Tidelands is set in England in a bleak and marshy area of the south coast. The year is 1648, and the country is in the midst of what will become known as the second English civil war. Supporters of King Charles 1 are in conflict with the Parliamentarians. Religious ideas are being challenged and nobody trusts anybody else.

The main character of the book is Alinor. She lives in a poverty, in a damp and simple cottage with her two teenage children, a boy and a girl. Her husband has disappeared, but she is in limbo as a single woman – she is neither a wife nor a widow. Until her husband can be declared dead she cannot remarry. Alinor is a midwife and a ‘wise woman’ who has skills in using herbs and in healing. In these suspicious times she risks being labelled as a witch.
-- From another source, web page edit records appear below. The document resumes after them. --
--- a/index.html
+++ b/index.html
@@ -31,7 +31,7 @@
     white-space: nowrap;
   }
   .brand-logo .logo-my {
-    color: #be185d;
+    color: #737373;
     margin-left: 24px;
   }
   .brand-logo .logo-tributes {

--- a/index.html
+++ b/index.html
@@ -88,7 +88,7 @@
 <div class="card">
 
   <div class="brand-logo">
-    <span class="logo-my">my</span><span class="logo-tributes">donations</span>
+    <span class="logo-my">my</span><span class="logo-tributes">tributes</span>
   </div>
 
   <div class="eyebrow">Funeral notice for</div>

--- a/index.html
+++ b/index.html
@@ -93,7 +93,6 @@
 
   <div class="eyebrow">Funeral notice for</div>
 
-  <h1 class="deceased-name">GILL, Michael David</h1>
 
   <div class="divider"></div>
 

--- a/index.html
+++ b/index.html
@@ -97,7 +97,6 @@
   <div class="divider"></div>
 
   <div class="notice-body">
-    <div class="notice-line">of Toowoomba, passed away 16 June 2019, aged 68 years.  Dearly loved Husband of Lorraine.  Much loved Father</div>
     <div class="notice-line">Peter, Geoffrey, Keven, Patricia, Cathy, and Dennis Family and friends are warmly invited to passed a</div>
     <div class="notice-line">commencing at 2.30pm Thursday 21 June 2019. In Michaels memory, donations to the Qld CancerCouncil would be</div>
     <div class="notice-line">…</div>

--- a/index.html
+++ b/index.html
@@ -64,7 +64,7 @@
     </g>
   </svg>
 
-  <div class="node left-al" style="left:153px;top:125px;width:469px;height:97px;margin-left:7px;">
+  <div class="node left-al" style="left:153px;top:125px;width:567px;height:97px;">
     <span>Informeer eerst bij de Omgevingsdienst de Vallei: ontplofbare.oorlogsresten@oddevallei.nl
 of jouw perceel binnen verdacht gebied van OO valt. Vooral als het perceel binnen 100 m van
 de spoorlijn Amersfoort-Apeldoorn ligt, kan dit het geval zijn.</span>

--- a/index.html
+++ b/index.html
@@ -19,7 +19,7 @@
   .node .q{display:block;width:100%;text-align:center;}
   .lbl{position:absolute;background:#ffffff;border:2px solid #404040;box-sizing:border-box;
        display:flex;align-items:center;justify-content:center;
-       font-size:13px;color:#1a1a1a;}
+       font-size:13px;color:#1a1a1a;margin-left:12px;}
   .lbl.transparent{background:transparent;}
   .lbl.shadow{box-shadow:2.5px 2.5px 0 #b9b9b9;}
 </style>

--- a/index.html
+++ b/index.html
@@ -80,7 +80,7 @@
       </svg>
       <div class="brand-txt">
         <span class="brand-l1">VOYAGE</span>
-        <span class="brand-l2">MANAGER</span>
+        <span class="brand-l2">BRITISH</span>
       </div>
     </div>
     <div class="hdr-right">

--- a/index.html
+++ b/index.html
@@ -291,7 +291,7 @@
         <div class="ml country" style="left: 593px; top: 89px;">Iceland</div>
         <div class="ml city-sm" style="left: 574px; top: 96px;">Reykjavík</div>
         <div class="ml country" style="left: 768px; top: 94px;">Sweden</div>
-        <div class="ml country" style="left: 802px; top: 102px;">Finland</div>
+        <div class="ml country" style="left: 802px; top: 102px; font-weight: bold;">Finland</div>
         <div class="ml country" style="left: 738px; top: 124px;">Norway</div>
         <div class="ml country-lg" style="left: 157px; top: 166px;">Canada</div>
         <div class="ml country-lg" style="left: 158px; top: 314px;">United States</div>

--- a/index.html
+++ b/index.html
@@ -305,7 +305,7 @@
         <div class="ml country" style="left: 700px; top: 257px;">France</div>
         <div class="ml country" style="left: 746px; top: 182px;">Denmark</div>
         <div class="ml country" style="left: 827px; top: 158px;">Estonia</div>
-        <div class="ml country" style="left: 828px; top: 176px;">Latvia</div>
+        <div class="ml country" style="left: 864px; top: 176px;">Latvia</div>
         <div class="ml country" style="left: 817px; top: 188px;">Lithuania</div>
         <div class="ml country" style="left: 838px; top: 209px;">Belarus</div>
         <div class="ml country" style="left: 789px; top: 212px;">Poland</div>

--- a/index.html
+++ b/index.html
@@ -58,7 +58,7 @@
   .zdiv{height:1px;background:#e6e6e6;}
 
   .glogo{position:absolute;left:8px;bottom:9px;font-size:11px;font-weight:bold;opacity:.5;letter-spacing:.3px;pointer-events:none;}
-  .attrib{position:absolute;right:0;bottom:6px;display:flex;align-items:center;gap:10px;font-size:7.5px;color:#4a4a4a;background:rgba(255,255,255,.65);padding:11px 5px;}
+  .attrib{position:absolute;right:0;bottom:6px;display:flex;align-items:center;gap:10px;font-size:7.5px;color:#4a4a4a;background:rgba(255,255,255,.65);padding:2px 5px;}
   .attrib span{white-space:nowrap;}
On Midsummer Eve she meets James, a priest, and secret supporter of the king. He is on a mission to help the king escape from his exile on The Isle of Wight. Alinor helps James to cross the marsh and directs him to the home of the local lord, who is also a clandestine supporter of the king. In gratitude for her help, James is able to arrange a position in the house for Alinor’s son, which opens up opportunities for Alinor and her family to earn some desperately needed money. Inevitably James and Alinor fall in love, but their relationship must remain secret. James goes away to fulfil his duty to the king and Alinor must carry on wondering if he will ever return.

Phillipa Gregory is a master at bringing history alive in her novels, which makes reading them a treat. She places the reader right in the middle of a time and place of historical significance, while weaving a detailed and engaging story. Her female characters are often strong and determined, facing the challenges of the society of the time. Tidelands is another great story to add to her substantial list.